Было, по крайней мере.
Ровно до сих пор.
Теперь Гермиона не в чём не может быть уверена до конца. Сухие теории впервые подводят и не дают желаемого объяснения, ибо чувства, ненадёжные, местами глупые и постоянно неуместные, встают на дыбы разъярённым грифоном. Прямиком на первый план, нагло вытесняя всё остальное.
Толстый фолиант перед глазами дико раздражает. Приходится много переписывать, длинные термины и без того запоминаются крайне тяжело, а сегодня информации, ушедшей в никуда, как-то особенно много. Возникает желание головой побиться обо что-нибудь — Гермиона внезапно осознала, что тупо переписывает всё подряд, бездумно и механически, мысленно находясь где-то слишком не здесь.
На этом её терпение жалобно треснуло и развалилось по кусочкам: писанина отправилась в ящик вместе с фолиантом, голова упала на сложенные на столе руки. Эти записи становятся всё длиннее с каждым днём, но пользы от них никакой — мозг отказывается воспринимать, а сознание попросту не фокусируется. То есть, конечно, фокусируется, но совсем не на том.

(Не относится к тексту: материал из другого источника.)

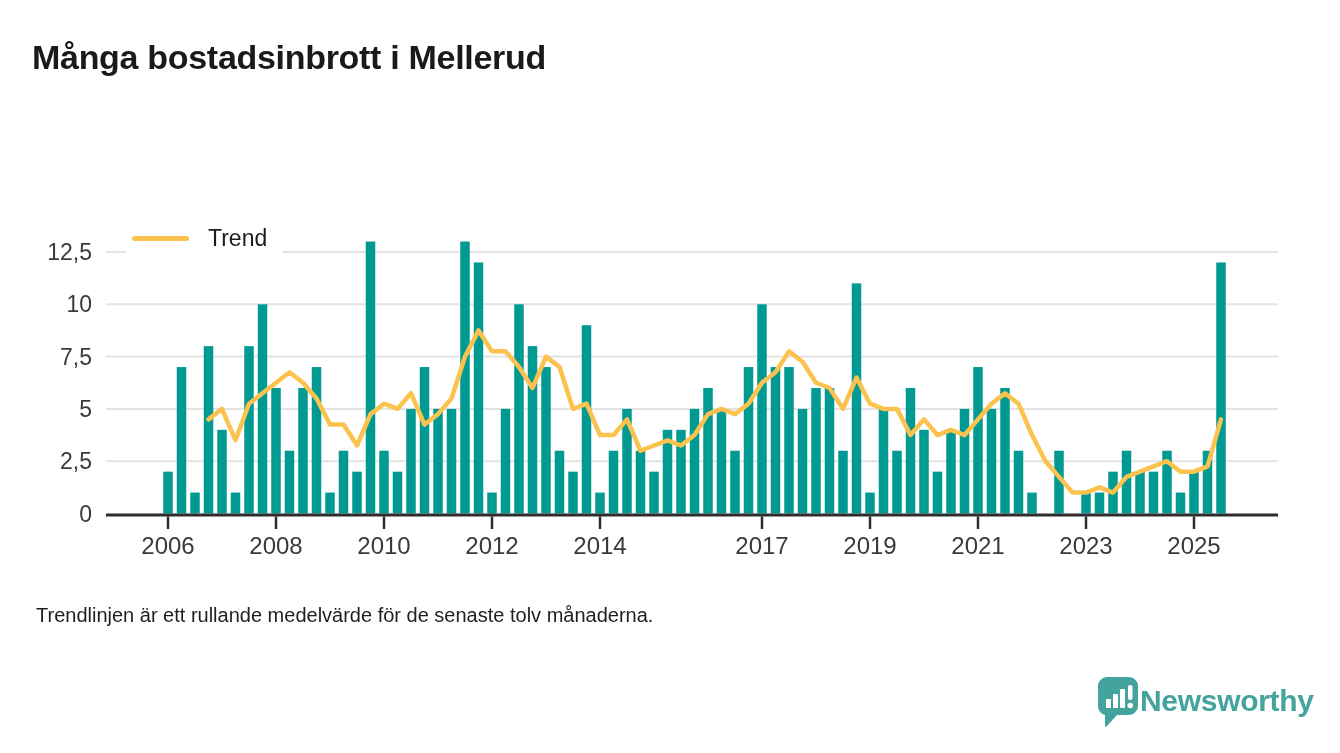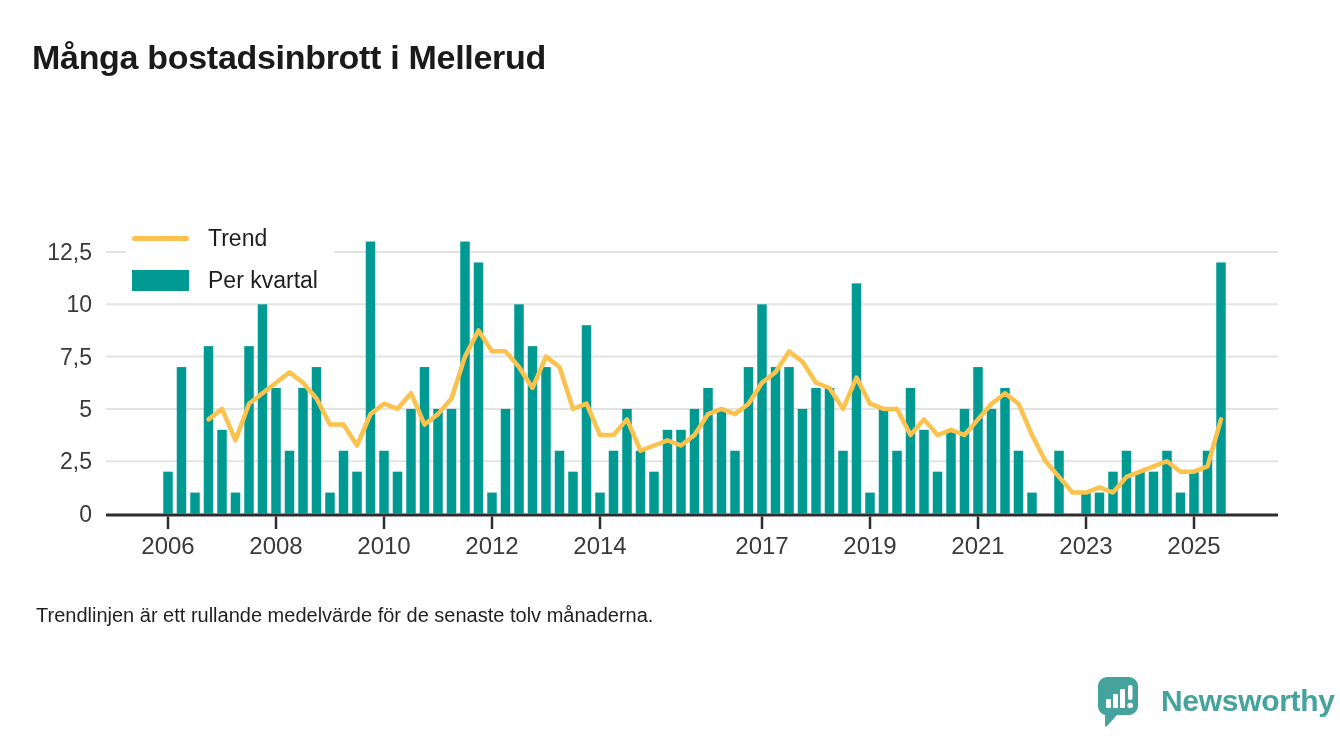--- a/index.html
+++ b/index.html
@@ -31,21 +31,21 @@
   .legend-label{margin-left:19px;font-size:23px;color:#1d1d1d;line-height:1.1;}
   .footnote{
     position:absolute;left:32px;top:600px;margin:4px;
     font-size:20px;color:#1f1f1f;
   }
   .brand{
     position:absolute;left:1098px;top:677px;
     display:flex;align-items:flex-start;
   }
   .brand-text{
-    margin-left:21px;margin-top:7px;
+    margin-left:0;margin-top:7px;
     font-size:30px;font-weight:700;letter-spacing:-0.3px;
   }
 </style>
 </head>
 <body>
 
 <div class="card">
 
   <h1 class="title">Många bostadsinbrott i Mellerud</h1>
 
@@ -160,24 +160,20 @@
       <text x="92" y="364.6" text-anchor="end" font-size="23" fill="#3a3a3a">7,5</text>
       <text x="92" y="312.29999999999995" text-anchor="end" font-size="23" fill="#3a3a3a">10</text>
       <text x="92" y="260" text-anchor="end" font-size="23" fill="#3a3a3a">12,5</text>
     </svg>
 
   <div class="legend">
     <div class="legend-row">
       <span class="swatch-line" style="background: rgb(252, 194, 78);"></span>
       <span class="legend-label">Trend</span>
     </div>
-    <div class="legend-row">
-      <span class="swatch-rect" style="background: rgb(0, 154, 147);"></span>
-      <span class="legend-label">Per kvartal</span>
-    </div>
   </div>
 
   <p class="footnote">Trendlinjen är ett rullande medelvärde för de senaste tolv månaderna.</p>
 
   <div class="brand">
     <svg width="42" height="52" viewBox="0 0 42 52">
       <path class="brand-fill" d="M9 0 h22 a9 9 0 0 1 9 9 v20 a9 9 0 0 1 -9 9 h-12 l-10 11 q-2 2 -2 -1 v-10 a9 9 0 0 1 -7 -9 v-20 a9 9 0 0 1 9 -9 z" fill="#45a39e"></path>
       <rect x="8" y="22" width="5" height="9" rx="1" fill="#ffffff"></rect>
       <rect x="15" y="17" width="5" height="14" rx="1" fill="#ffffff"></rect>
       <rect x="22" y="12" width="5" height="19" rx="1" fill="#ffffff"></rect>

Краем глаза замечается движение где-то сбоку: в комнату на носочках заходит Джинни и осторожно, наивно полагая, что остаётся незамеченной, устраивается в кресле за спиной Гермионы. Которая чувствует буквально физически заинтересованный взгляд, но старается успокоиться и дышит глубже, удивляясь непредсказуемым изменениям в их отношениях за каких-то несколько месяцев.
Не то чтобы раньше они вообще подругами считались в полном смысле этого слова. Гермиона практически не обращала никакого внимания на происходящее вокруг, если оно не касалось учёбы или борьбы с Воланде-Мортом. Да и не сказать, что бы Джинни вела себя особенно дружелюбно: у неё своя жизнь, свои уроки и увлечения, круг друзей, и ни в одну из этих категорий Гермиона себя не относила. Даже представить не могла, что когда-нибудь в будущем короткие разговоры из разряда «как дела?» перетекут в нечто большее, а думать об этом не хватало времени.
Одна единственная ночь, проведённая вместе с Джинни в выручай-комнате, повлияла на эту непрочную недо-дружбу и что-то поменяла в их отношениях - обстоятельства странным образом свели их в одинаковое время, когда по коридору у выхода курсировал ничего не подозревающий Филч. Вероятнее всего, надеющийся выловить нерадивых учеников, разгуливающих в неположенное время.